# sheepshead



## mcdavidman (Mar 28, 2013)

Is any sheepshead showing up at fort Pickens yet?


----------



## keylargo (Oct 30, 2014)

I have not had any luck in the last several weeks, I have tried the back side of pickens and the pass near the rocks. I did not get even one bite. I am using live shrimp on a carolina rig with about a 3 foot leader. I am new at targeting the sheepshead so anyone reading please let me know if I am doing it right. I am more familiar with going after the reds and specks.


----------



## Redalert08 (May 30, 2011)

Still got a few weeks


----------



## LIM-IT-OUT (Aug 26, 2014)

Redalert08 said:


> Still got a few weeks


March 8th is my bet. :thumbsup:


----------



## Popshot671 (Feb 23, 2015)

First off you need to shorten your leader, a ten inch leader is much better. Also, you need to be using an owner gorrilla light circle hook, like size 1 or 1/0. You'll definitely catch more sheepshead if you get into them on a shorter leader. I prefer 12 to 15 pound seagaur fluorocarbon. Good luck angler! Hope this helped.


----------



## Capt. John Rivers (Jul 28, 2012)

Hello, anglers, it’s been a long winter and I for one am ready for spring with some warmer temps.
Each year people guess when the sheepshead bite will kick off. 
I’ve been fishing these waters for almost 20 years and every year its like clock work when they show up. Usually it is with in 2-3 days of past years times.

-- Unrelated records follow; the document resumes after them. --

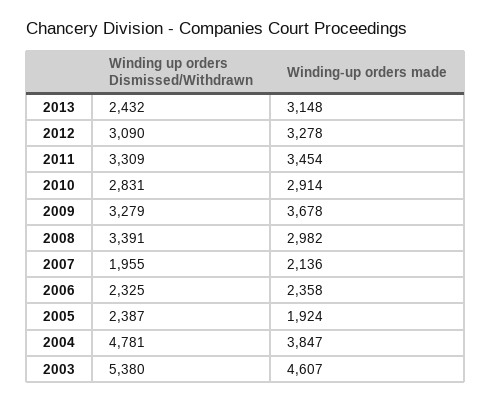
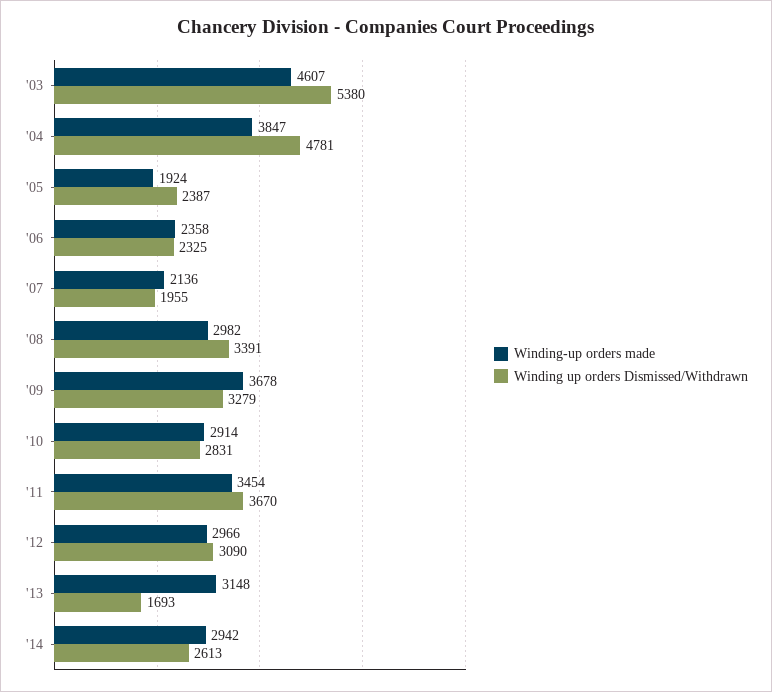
Winding up orders Dismissed/Withdrawn, 2013: 2432 -> 1693
Winding-up orders made, 2012: 3278 -> 2966
Winding up orders Dismissed/Withdrawn, 2011: 3309 -> 3670
Winding-up orders made, '14: none -> 2942
Winding up orders Dismissed/Withdrawn, '14: none -> 2613

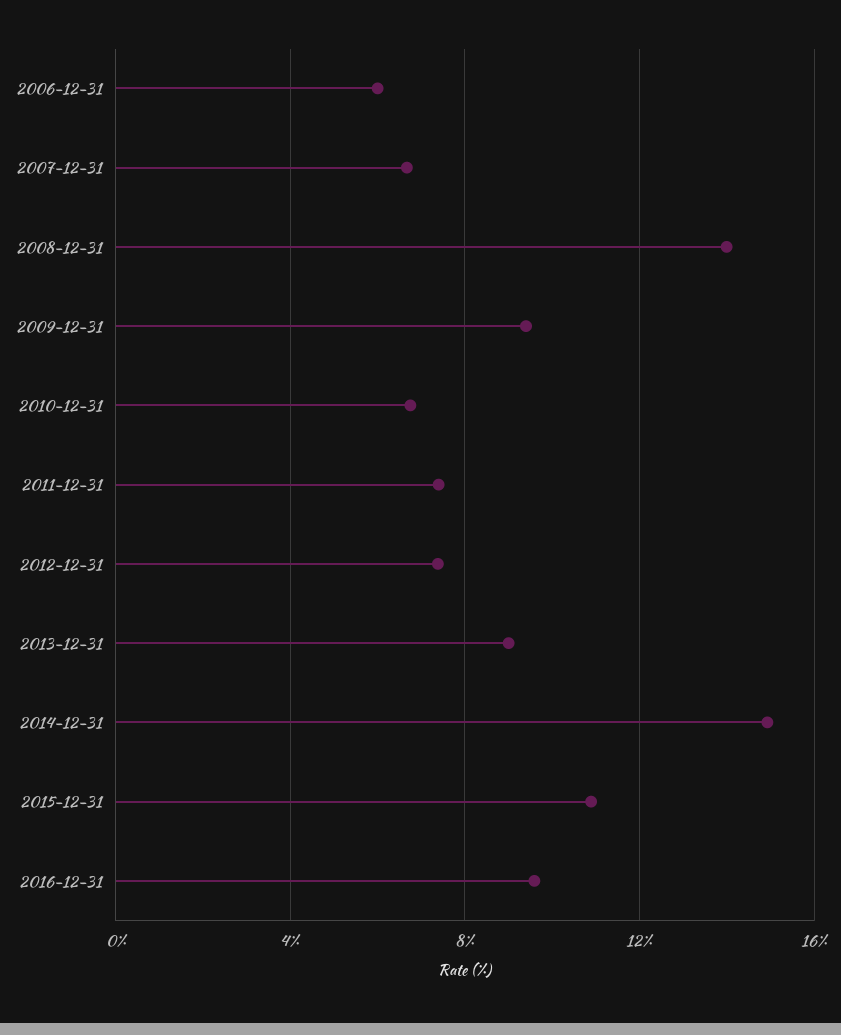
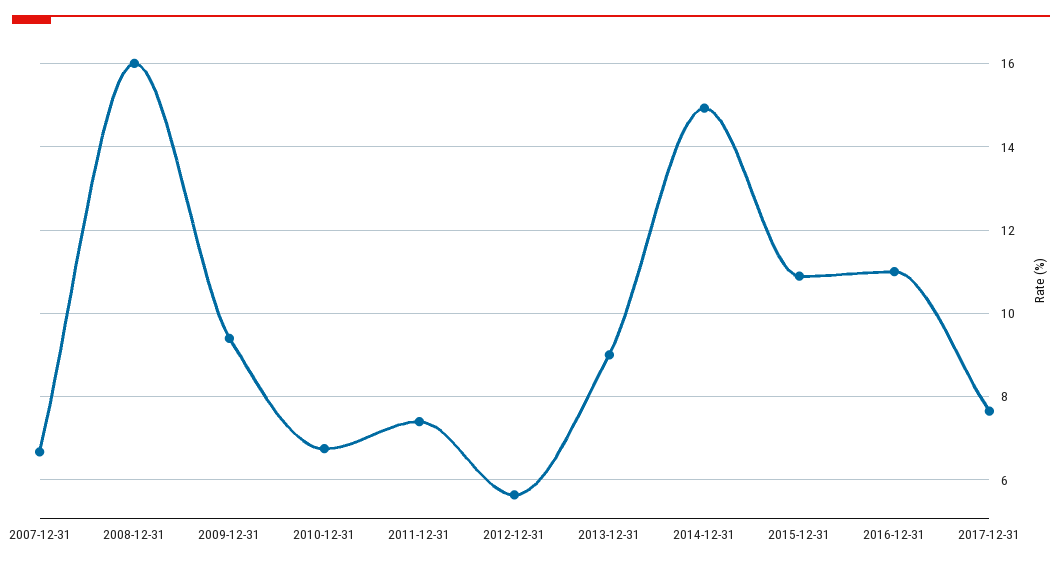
2006-12-31: 6 -> none
2008-12-31: 14 -> 16
2012-12-31: 7.5 -> 5.6
2016-12-31: 9.5 -> 11
2017-12-31: none -> 7.6

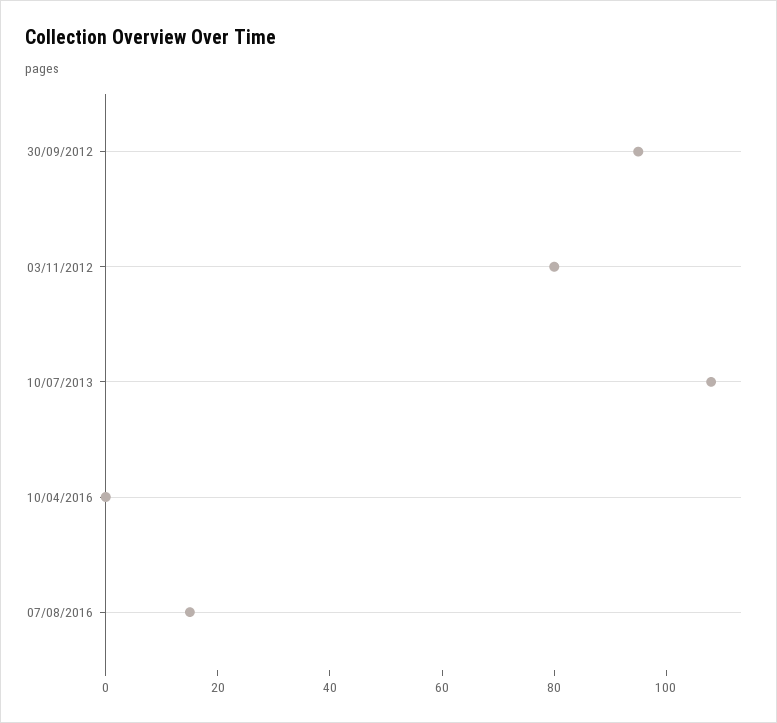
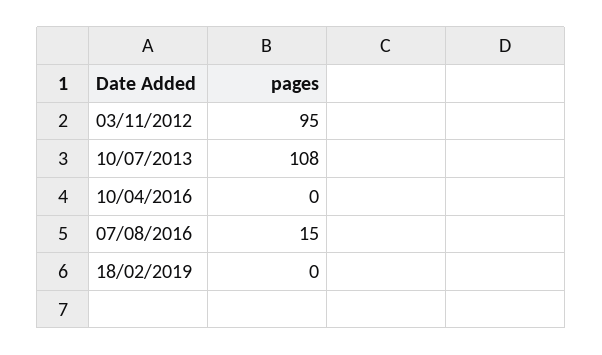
30/09/2012: 95 -> none
03/11/2012: 80 -> 95
18/02/2019: none -> 0

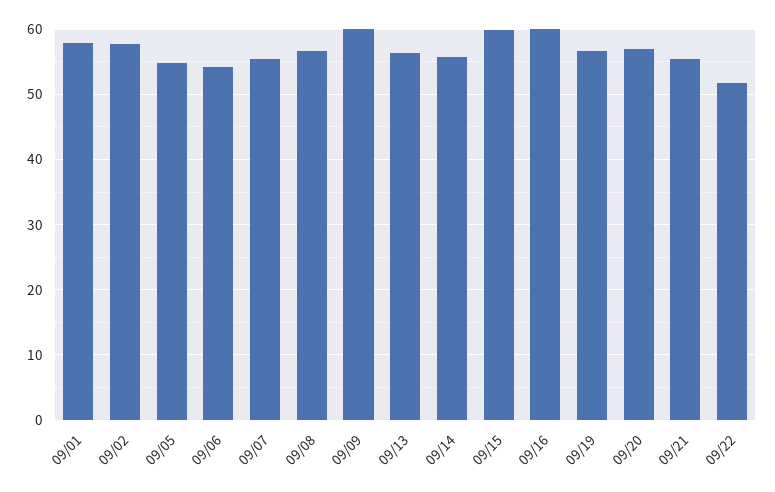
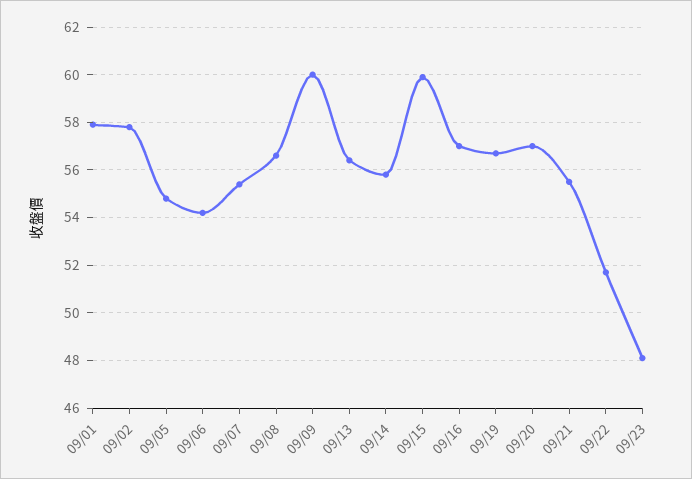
09/16: 60 -> 57
09/23: none -> 48

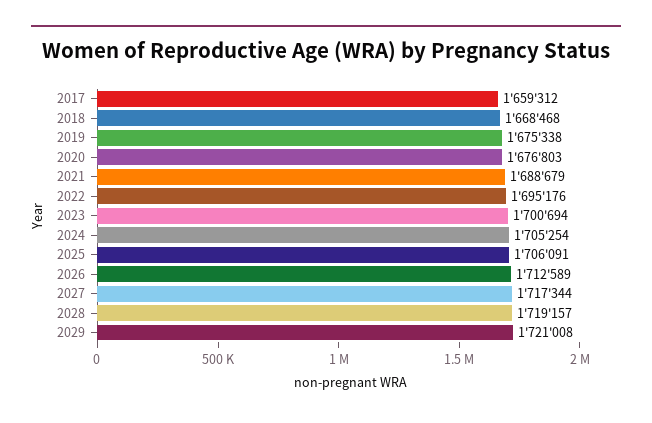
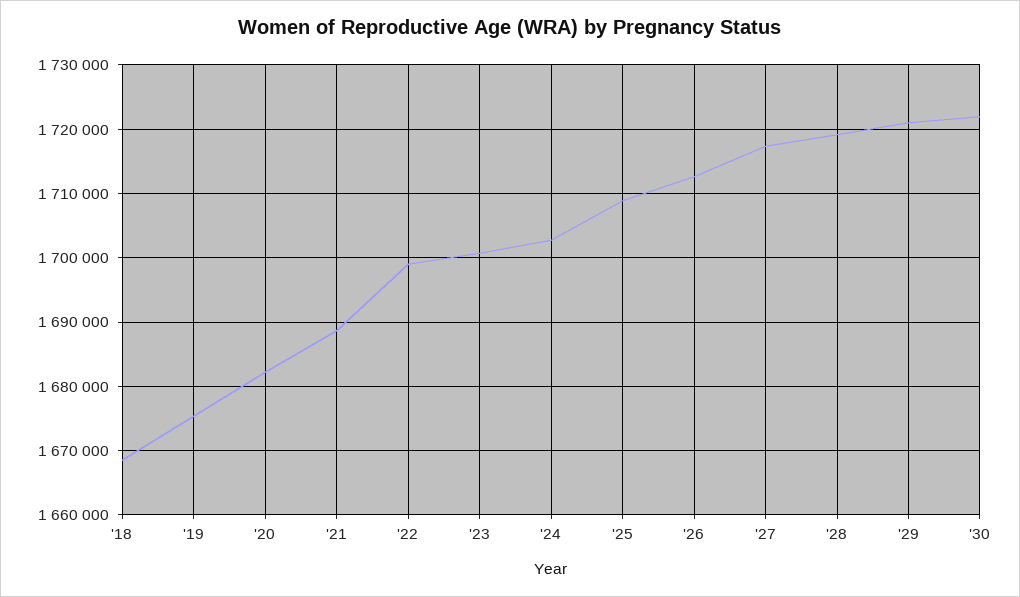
2017: 1659312 -> none
2020: 1676803 -> 1682000
2022: 1695176 -> 1699000
2024: 1705254 -> 1703000
2025: 1706091 -> 1709000
'30: none -> 1722000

Some small males with some big females are landed off and on the first week. (March 1- 8 ) Now I’m talking about the pass and the jetties, not bridges, but from my past experience it’s not going to kick off ( and I mean good fishing) in the pass till - March 12-15 or as late as even March 18th. 
The sheepshead run last about 5 to 6 weeks, depending on a few factors, water temperature and moon phase. When it starts is determined by water temperature and when it gets right they'll be their.

Tidal flow during the day plays a very big part in catching them, you can catch them on a neap tide, but moving water is much better.

Each year more and more boats show up in the pass to fish for these sheepies.

Take into account that these fish are spawning, so keep only what you can eat and let the rest go for future anglers and to help replenish the stock.
I always encourage my clients to only keep what they can eat while they are here, but if my client wants to keep a lot I do. I just hope that they don’t go to waste.

Here is my set up for sheepshead fishing.

_*Rod -*_ MH 7 GSX Gander Mountain Rod,
*Reel -* 4000 Stradic Ci4+
_*Line -*_ 20lb Spiderwire Stealth Braid,
*Swivel *-30 lb Black Berkely
_*Leader *_- 30 lb Flourcarbon about 14” long, sometimes I’ll step down to 20 if I don’t get the bites, but usually 30 lb is perfect.
*Hook *– I use two different hooks when fishing for sheepies, both are Gamakatsu hooks -- Live Bait Heavy duty 1/0 (#00411) if my clients want to set the hook and really can’t get the circle hooks or Nautilus Light 1 ( #332410 )
*Egg Weight *– Depending upon the current I use 1 oz - 3 oz

Hope everyone has a great 2015 season, be safe out their.
John


----------



## 24ft fishmaster (Apr 26, 2012)

Great info there thanks Capt.John.


----------



## frayedknot (May 26, 2010)

Well we have told when. Now I will tell where. I would like to help the inexperienced anglers get out there and catch a few. Maby the whole population will be fished out this year. I'm sure Limit Out and Capt. John will be in the middle of all the boats. Local inshore fishing is making me sick.

Pipe in the Pass

30 19 680
87 18 633


----------



## 153 Large fish (Nov 30, 2013)

*Sheapshead Run*

Can't wait!


----------



## ThaFish (Feb 27, 2013)

frayedknot said:


> I'm sure Limit Out and Capt. John will be in the middle of all the boats. *Local inshore fishing is making me sick.*


Oh get over yourself ya drama queen.

You're an adult, act like one.


----------



## frayedknot (May 26, 2010)

And your an adult THE FISH? Why would you post a video of your buddy urinating at a public boat launch and posting it on the fourm? Isn't that against the law?


----------



## ThaFish (Feb 27, 2013)

frayedknot said:


> And your an adult THE FISH? Why would you post a video of your buddy urinating at a public boat launch and posting it on the fourm? Isn't that against the law?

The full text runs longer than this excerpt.